En el palacio del Elíseo, los pasillos susurran los nombres de los caídos. La guillotina política, implacable, ha vuelto a caer, esta vez sobre el veterano François Bayrou. Y en esta danza macabra de primeros ministros que ha definido el segundo mandato de Emmanuel Macron –el quinto en apenas tres años, un récord que pulveriza la legendaria estabilidad de la V República–, el presidente francés ha hecho su movimiento más audaz y, quizás, el más desesperado: entregar las llaves de Matignon a Sébastien Lecornu, un hombre de orden, su fiel ministro de las Fuerzas Armadas.
La decisión, anunciada en la noche del martes, no es un simple cambio de cromos. Es una declaración de guerra. En un momento en que el país se prepara para una jornada de parálisis total convocada por movimientos sociales que amenazan con «bloquearlo todo», Macron no elige a un diplomático, sino a un estratega. No busca a un constructor de puentes, sino a alguien acostumbrado a gestionar escenarios de crisis y a dar órdenes. A sus 39 años, Lecornu, un tránsfuga de la derecha tradicional que se convirtió en uno de los pilares del macronismo, representa la última apuesta por la autoridad en un régimen que ha perdido el control de la narrativa y de la calle.
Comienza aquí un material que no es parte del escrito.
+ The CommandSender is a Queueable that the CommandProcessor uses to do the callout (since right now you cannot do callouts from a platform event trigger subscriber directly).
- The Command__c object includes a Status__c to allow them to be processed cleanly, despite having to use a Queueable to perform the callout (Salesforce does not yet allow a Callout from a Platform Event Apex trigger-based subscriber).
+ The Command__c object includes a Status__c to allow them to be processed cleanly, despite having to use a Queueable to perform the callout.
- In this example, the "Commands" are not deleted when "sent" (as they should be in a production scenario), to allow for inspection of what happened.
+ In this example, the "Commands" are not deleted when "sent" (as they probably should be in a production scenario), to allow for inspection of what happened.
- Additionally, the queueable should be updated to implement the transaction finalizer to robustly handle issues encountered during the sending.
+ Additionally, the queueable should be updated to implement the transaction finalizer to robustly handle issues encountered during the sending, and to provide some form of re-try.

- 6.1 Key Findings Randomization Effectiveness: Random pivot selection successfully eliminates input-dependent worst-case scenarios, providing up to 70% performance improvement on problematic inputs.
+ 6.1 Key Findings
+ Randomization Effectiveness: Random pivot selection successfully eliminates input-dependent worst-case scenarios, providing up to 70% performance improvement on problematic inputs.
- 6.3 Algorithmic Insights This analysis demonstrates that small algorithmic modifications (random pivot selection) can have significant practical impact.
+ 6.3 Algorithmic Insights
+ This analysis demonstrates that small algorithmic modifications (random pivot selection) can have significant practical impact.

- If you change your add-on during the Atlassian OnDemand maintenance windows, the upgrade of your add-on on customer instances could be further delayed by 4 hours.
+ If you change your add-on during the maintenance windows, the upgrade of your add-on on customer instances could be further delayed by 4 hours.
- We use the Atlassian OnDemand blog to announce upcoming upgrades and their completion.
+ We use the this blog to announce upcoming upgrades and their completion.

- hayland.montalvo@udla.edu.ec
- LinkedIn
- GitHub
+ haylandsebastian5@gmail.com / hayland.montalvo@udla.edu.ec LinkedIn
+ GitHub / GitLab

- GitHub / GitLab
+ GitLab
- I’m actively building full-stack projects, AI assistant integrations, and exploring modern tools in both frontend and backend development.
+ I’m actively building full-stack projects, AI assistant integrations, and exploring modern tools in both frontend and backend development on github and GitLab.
La misión encomendada es, en la práctica, casi suicida. El comunicado del Elíseo habla con elegancia de «consultar a las fuerzas políticas» para «construir los acuerdos indispensables». La cruda realidad es que Lecornu ha sido enviado a un parlamento hostil y fragmentado a mendigar apoyos para aprobar un presupuesto, una tarea que ya hizo caer a sus predecesores. Es un primer ministro sin mayoría, nombrado no para gobernar, sino para sobrevivir. Un gobierno de trinchera.
El simbolismo de la elección es brutal. La ceremonia de traspaso de poderes en Matignon coincidirá, en una ironía casi perfecta, con el estallido de una protesta nacional masiva. Mientras la élite política escenifica su ritual de continuidad, en las calles, rotondas y aeropuertos de Francia rugirá el descontento. Es la imagen de dos Francias que ya no se hablan, que viven en realidades paralelas: la del poder formal y la de la ira popular.
La reacción del arco político ha sido la crónica de un rechazo anunciado. Para Jean-Luc Mélenchon, es una «triste comedia» que solo puede terminar con la salida del propio Macron. Para la ecologista Marine Tondelier, una «provocación» que «terminará mal». Y para Marine Le Pen, la lectura más afilada: Macron ha disparado «la última bala del macronismo», allanando el camino para que su sucesor sea Jordan Bardella. Solo desde su antiguo partido, Los Republicanos, ahora al frente del Ministerio del Interior saliente, llega una tímida oferta de diálogo por parte de Bruno Retailleau, más por instinto de supervivencia que por convicción.
El nombramiento de Sébastien Lecornu no es una solución a la crisis francesa; es el síntoma más agudo de ella. Es la huida hacia adelante de un presidente acorralado, que confunde autoridad con autoritarismo y que se atrinchera junto a sus leales mientras el país se desangra en una crisis de confianza sin precedentes. La pregunta que flota sobre el cielo de París no es si Lecornu tendrá éxito, sino si su nombramiento no es, en sí mismo, la chispa que termine de incendiar la pradera.